Our analysis of known population question techniques and distillation of the NSUM literature (Table A) also provides a foundation for research beyond traditional NSUM prevalence models. New advances in NSUM techniques, such as Bayesian estimation,9 allow for more accurate prevalence estimates, which will likely increase use of the method in public health. These new advances, however, still require accurate personal network size estimates, making it vital that researchers who employ the NSUM engage in best practices for known population question selection.

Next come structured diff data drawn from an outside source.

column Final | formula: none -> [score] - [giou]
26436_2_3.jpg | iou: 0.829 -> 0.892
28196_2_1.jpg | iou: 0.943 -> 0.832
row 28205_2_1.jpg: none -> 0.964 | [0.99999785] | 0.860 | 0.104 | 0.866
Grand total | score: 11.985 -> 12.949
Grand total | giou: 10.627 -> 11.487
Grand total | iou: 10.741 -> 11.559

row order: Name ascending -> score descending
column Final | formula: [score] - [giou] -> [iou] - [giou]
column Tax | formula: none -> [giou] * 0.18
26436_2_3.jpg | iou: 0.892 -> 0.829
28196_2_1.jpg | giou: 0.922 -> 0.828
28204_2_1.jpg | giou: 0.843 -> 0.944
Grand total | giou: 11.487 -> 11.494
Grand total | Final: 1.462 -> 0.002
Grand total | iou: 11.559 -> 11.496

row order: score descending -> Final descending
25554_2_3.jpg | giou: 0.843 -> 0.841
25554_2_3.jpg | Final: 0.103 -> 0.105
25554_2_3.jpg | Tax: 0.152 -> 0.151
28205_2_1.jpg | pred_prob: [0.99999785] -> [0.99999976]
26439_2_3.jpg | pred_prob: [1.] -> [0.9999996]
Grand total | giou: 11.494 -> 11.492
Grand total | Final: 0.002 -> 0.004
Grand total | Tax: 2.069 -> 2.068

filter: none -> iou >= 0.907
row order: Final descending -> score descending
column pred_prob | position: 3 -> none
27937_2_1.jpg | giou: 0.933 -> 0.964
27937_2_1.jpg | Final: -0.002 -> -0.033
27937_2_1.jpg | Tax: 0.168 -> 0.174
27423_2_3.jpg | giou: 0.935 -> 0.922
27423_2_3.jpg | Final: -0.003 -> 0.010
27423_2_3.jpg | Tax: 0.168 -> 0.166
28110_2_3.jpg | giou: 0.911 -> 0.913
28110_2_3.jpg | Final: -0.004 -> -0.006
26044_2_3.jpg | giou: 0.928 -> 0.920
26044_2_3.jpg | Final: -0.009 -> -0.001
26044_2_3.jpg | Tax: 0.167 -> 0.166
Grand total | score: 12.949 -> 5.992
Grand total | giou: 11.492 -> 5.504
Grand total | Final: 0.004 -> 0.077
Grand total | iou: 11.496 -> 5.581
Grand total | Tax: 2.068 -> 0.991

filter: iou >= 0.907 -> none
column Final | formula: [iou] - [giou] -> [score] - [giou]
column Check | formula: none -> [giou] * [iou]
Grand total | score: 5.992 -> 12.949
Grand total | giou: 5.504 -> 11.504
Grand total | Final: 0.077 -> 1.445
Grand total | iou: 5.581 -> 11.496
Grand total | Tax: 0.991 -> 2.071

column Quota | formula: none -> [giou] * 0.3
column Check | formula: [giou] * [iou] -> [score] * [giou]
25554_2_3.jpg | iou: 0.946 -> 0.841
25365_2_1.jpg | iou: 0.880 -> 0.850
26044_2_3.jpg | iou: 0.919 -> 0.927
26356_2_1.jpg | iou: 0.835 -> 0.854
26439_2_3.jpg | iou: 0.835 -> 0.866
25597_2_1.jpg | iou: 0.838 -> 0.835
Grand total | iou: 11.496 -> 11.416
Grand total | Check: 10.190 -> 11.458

Our recommendations will also be helpful to public health researchers engaged in network size estimation outside of the NSUM context, such as those investigating the relationship between personal network size and health outcomes.39,40 Thus, our work serves as a resource for a broad array of public health researchers.
ACKNOWLEDGMENTS
This work was supported by awards from the US State Department Office to Monitor and Combat Trafficking in Persons (SSJTIP18CA0015 and SSJTIP19CA0032).
CONFLICTS OF INTEREST
The authors have no conflicts of interest.
HUMAN PARTICIPANT PROTECTION
This work did not involve human participants.